__Prompt__
Here the answer should be the line with "St. Charles | Unemployment: 5,655 -> 5,637" and all the lines after it through the end of the listing, each repeated exactly, and no other text.

__Extracted information__
^^^^

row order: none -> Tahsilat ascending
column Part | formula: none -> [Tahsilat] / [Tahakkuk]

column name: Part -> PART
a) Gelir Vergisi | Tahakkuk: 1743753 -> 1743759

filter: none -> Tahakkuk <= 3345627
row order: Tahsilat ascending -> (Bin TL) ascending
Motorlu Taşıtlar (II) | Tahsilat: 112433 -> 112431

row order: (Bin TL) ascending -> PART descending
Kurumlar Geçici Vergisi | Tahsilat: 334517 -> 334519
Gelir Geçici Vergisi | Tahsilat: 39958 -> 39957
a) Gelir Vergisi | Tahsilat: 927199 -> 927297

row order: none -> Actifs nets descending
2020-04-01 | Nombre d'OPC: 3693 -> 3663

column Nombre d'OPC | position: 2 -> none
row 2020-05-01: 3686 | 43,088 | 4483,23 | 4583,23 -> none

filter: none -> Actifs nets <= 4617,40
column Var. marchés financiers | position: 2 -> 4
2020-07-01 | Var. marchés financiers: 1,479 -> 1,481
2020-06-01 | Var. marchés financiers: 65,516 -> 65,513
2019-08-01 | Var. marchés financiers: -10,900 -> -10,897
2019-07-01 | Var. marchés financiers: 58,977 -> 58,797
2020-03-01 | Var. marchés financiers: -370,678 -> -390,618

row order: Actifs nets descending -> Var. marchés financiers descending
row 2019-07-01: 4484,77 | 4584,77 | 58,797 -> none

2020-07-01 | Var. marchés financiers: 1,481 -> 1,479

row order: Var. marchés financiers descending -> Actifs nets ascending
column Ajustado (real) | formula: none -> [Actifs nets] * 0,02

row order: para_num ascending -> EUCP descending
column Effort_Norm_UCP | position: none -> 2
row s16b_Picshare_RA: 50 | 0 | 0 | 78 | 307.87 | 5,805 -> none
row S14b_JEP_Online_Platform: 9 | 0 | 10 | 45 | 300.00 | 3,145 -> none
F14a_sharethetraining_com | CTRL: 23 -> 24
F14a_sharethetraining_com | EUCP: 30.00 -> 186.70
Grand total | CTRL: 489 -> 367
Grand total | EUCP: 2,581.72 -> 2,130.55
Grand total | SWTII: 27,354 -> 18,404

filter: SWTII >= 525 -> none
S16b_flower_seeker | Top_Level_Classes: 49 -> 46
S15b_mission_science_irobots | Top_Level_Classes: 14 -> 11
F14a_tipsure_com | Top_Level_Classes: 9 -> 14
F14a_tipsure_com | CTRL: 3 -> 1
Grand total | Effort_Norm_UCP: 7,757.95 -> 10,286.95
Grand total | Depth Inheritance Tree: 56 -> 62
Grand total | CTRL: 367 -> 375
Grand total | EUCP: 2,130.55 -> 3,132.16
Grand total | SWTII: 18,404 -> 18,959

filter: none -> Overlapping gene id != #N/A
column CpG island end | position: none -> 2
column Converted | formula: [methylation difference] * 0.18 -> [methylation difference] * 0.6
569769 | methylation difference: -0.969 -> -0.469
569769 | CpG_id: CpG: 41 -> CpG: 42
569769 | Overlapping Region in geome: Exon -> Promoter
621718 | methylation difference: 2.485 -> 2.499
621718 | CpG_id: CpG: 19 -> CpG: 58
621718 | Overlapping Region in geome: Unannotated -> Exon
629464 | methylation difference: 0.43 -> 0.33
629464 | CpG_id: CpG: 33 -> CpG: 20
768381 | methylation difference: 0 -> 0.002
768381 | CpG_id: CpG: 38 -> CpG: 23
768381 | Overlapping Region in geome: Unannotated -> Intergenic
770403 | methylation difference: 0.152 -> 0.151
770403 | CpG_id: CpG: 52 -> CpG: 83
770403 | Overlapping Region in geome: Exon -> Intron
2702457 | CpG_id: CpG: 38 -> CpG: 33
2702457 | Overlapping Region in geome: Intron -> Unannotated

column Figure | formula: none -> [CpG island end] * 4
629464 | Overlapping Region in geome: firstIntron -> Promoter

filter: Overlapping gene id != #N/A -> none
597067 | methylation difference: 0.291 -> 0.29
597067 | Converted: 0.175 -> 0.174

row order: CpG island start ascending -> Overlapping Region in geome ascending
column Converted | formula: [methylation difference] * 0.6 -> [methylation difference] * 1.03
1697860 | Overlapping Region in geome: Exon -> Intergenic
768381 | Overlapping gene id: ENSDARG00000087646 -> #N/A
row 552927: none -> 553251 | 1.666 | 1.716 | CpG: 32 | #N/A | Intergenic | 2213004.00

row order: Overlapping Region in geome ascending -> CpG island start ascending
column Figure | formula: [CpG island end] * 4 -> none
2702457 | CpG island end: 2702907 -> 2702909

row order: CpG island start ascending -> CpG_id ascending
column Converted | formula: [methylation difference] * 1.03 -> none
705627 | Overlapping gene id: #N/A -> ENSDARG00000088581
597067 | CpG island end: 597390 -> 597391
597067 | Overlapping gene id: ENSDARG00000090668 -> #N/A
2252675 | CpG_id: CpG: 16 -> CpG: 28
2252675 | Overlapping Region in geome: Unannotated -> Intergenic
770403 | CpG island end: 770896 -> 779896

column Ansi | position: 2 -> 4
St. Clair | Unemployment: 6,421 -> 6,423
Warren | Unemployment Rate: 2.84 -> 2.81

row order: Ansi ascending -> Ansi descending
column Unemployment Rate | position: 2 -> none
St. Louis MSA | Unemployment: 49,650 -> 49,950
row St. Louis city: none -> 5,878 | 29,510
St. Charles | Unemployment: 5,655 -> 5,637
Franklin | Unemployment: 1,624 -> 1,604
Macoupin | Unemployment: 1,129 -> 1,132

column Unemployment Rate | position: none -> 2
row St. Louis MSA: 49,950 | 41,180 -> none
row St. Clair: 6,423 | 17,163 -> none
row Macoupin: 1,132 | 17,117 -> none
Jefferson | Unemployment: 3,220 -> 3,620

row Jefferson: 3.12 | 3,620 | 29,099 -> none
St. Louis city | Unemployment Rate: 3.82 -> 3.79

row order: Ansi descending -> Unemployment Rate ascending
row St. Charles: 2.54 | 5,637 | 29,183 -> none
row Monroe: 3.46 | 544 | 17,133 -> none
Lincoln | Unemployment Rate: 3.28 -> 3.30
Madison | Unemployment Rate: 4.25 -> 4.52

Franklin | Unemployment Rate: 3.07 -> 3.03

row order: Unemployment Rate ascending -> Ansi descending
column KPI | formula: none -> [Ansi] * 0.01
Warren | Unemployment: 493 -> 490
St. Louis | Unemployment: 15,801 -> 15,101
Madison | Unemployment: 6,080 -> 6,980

^^^^

__Solution for this task__
St. Charles | Unemployment: 5,655 -> 5,637
Franklin | Unemployment: 1,624 -> 1,604
Macoupin | Unemployment: 1,129 -> 1,132

column Unemployment Rate | position: none -> 2
row St. Louis MSA: 49,950 | 41,180 -> none
row St. Clair: 6,423 | 17,163 -> none
row Macoupin: 1,132 | 17,117 -> none
Jefferson | Unemployment: 3,220 -> 3,620

row Jefferson: 3.12 | 3,620 | 29,099 -> none
St. Louis city | Unemployment Rate: 3.82 -> 3.79

row order: Ansi descending -> Unemployment Rate ascending
row St. Charles: 2.54 | 5,637 | 29,183 -> none
row Monroe: 3.46 | 544 | 17,133 -> none
Lincoln | Unemployment Rate: 3.28 -> 3.30
Madison | Unemployment Rate: 4.25 -> 4.52

Franklin | Unemployment Rate: 3.07 -> 3.03

row order: Unemployment Rate ascending -> Ansi descending
column KPI | formula: none -> [Ansi] * 0.01
Warren | Unemployment: 493 -> 490
St. Louis | Unemployment: 15,801 -> 15,101
Madison | Unemployment: 6,080 -> 6,980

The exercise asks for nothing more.